Core Definition (BLUF)

CARVER is a target analysis and prioritization tool: Criticality, Accessibility, Recuperability, Vulnerability, Effect, Recognizability. Score candidate targets against the mission so the force affects (or defends) what matters, not what is merely available.


Doctrinal Framework

  • Appears in open detachment planning templates (GTA 31-01-003 planning matrices section)
  • Long use in special operations and interagency target analysis training
  • Coverage: full as a prioritization habit; scoring scales vary by unit SOP - define yours explicitly

CARVER is a decision aid.

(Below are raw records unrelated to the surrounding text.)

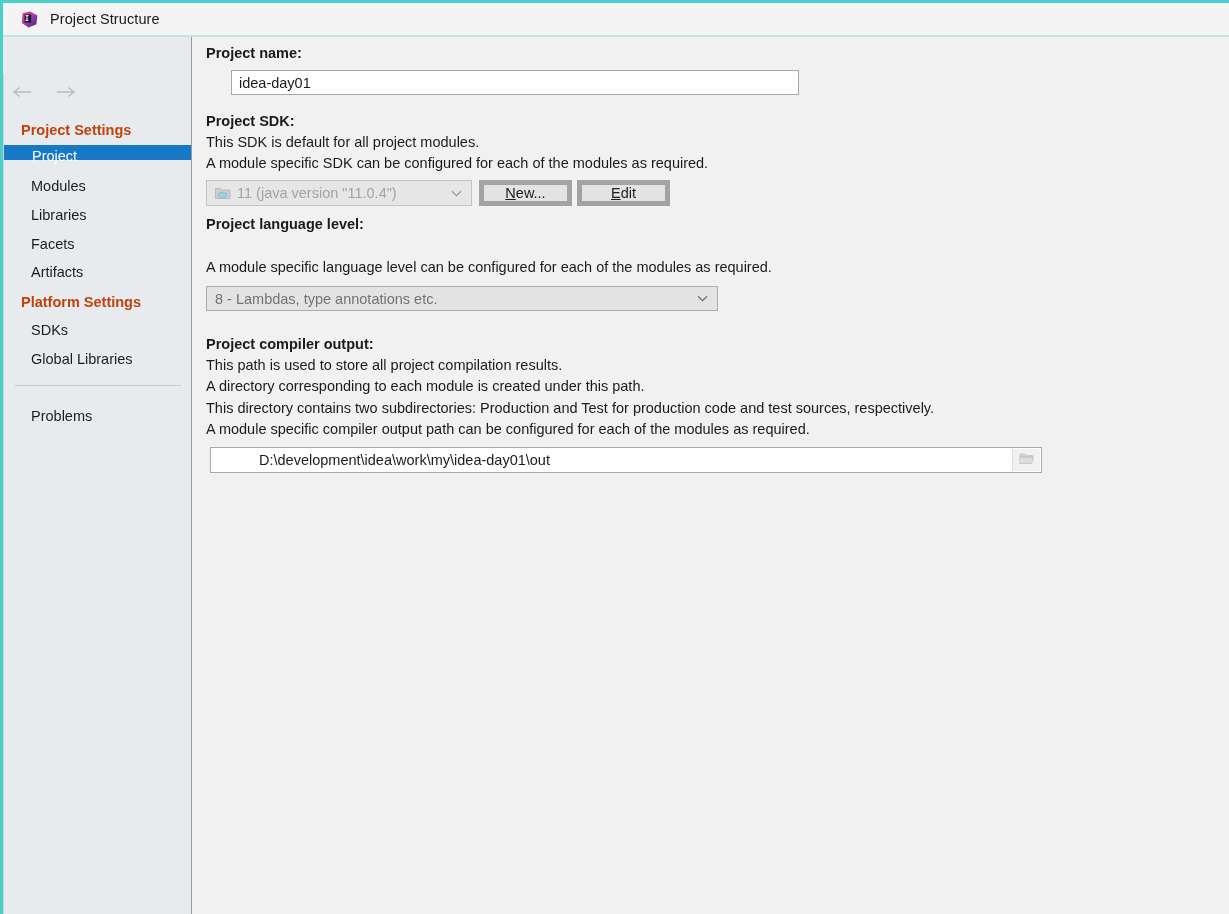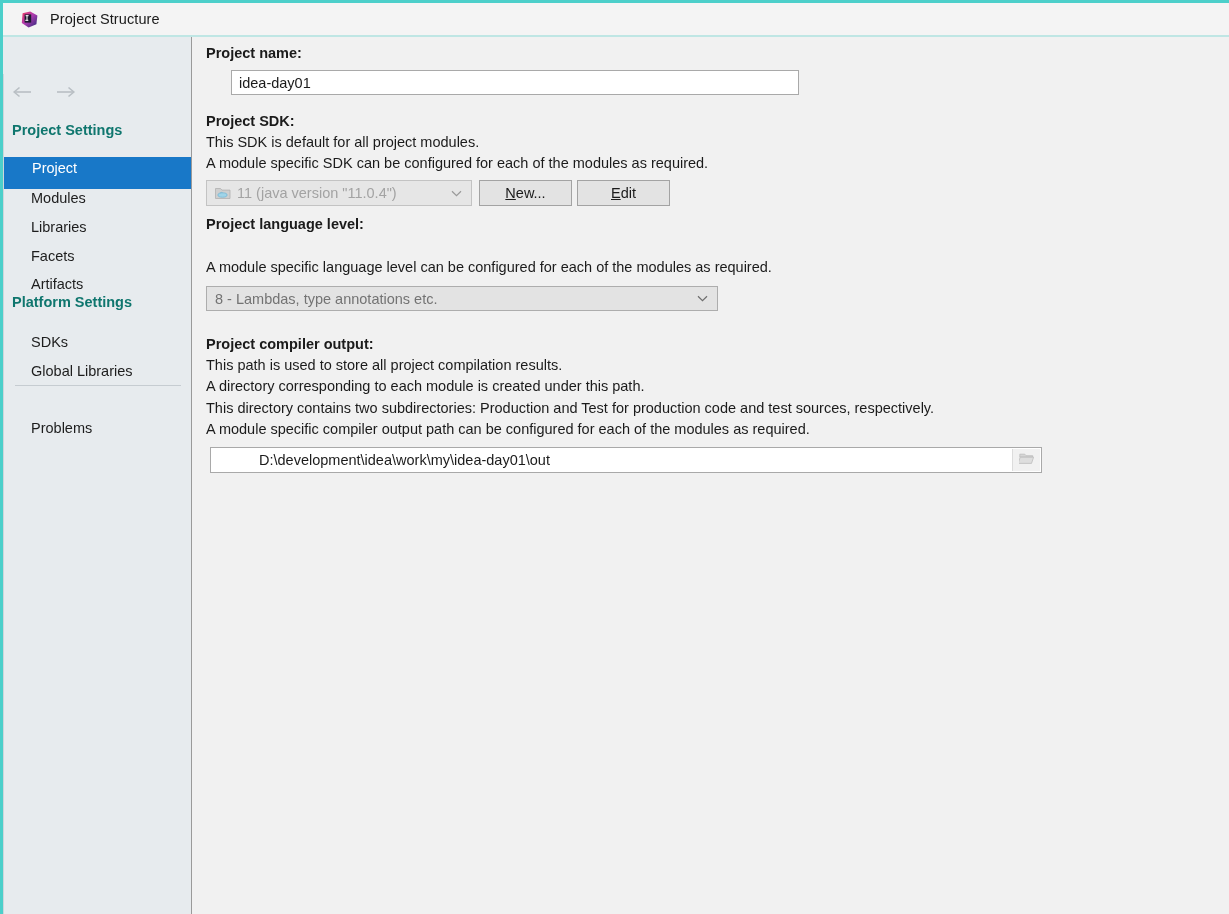--- a/index.html
+++ b/index.html
@@ -84,8 +84,8 @@
   .sb-group {
     position: absolute; left: 0; width: 188px;
     font-size: 14.5px; font-weight: bold;
-    color: #0f766e;
-    padding-left: 9px;
+    color: #c2410c;
+    padding-left: 18px;
     height: 22px; line-height: 22px;
     white-space: nowrap;
   }

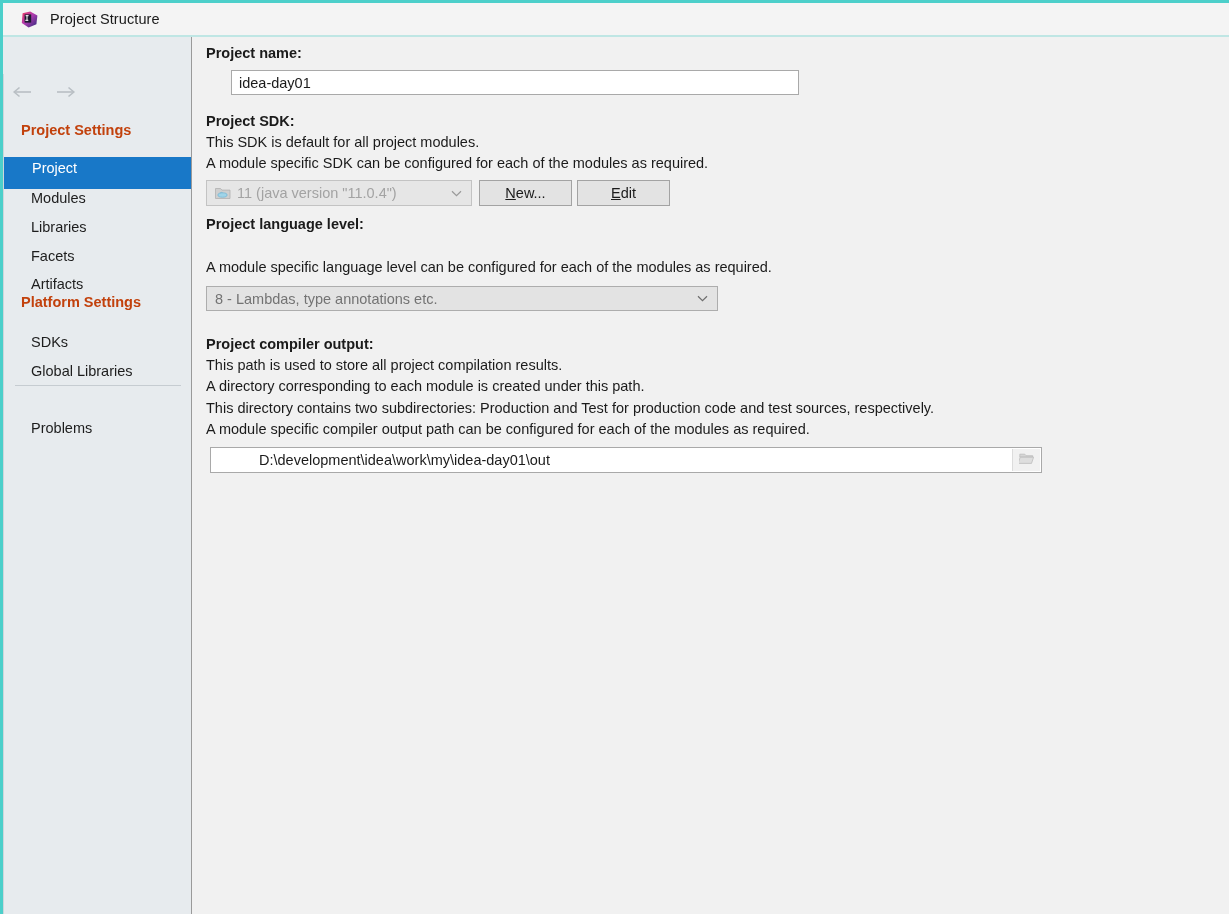--- a/index.html
+++ b/index.html
@@ -93,9 +93,8 @@
     position: absolute; left: 0; width: 188px;
     font-size: 14.5px; color: #1d1d1d;
     padding-left: 28px;
-    height: 32px; line-height: 23px;
+    height: 15px; line-height: 23px;
     white-space: nowrap;
-    margin-top: 12px;
   }
   .sb-item.selected {
     background: #1878c8;

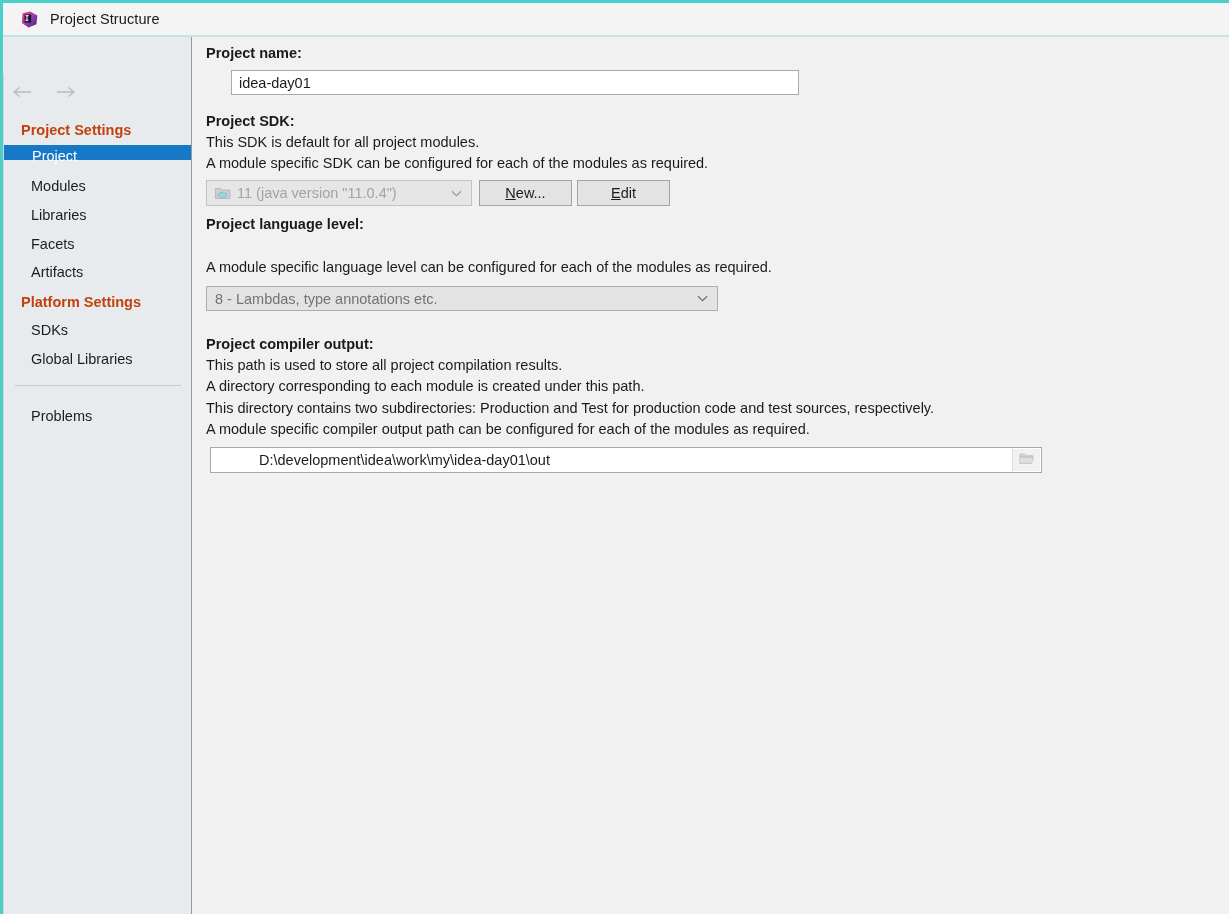--- a/index.html
+++ b/index.html
@@ -166,7 +166,7 @@
   .pushbtn {
     position: absolute;
     background: #e3e3e3;
-    border: 1px solid #a3a3a3;
+    border: 5px solid #a3a3a3;
     font-size: 14.5px; color: #1b1b1b;
     display: flex; align-items: center; justify-content: center;
   }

Commander’s judgment still owns the call.


Mechanics

Factors

LetterFactorCore question
CCriticalityHow important is this target to the adversary’s function / to mission success?
AAccessibilityCan we reach it with the means we have, in time, under constraints?
RRecuperabilityHow fast can the adversary recover if we succeed?
VVulnerabilityHow susceptible is it to the specific effect we can apply?
EEffectWhat is the impact on the broader system if we succeed?
RRecognizabilityCan we find, identify, and discriminate it under real conditions?

Method

  1. List candidate targets tied to the mission and Center of Gravity analysis.
  2. Define a numeric scale (e.g. 1–5) and what each number means for this mission.
  3. Score each target on all six factors.
  4. Total or weight scores; do not pretend weights are objective science.
  5. Wargame the top scorers for second-order effects and blowback.
  6. Produce a ranked list and a defend list (mirror for friendly critical assets).

Application

  • Offensive: rank facilities, nodes, people, or systems for collection or action.
  • Defensive: invert the matrix on friendly critical assets - what would an adversary score highest?
  • Living product: update after recon confirms accessibility, vulnerability, or recuperability.

CARVER without COG analysis often optimizes the wrong list. COG without CARVER often fails to choose among discrete targets inside the system.


System model: Center of Gravity.

Planning home: Detachment Mission Planning.

Validation: Urban Reconnaissance, Pattern of Life.


Failure Modes

  • Scoring what you already want to hit (motivated reasoning).
  • Ignoring recuperability (tactical “win” for 24 hours; adversary fine on day 3).
  • High criticality, zero accessibility - fantasy targeting.
  • No common scale across the team - numbers without definitions.
  • Skipping second-order effects and blowback.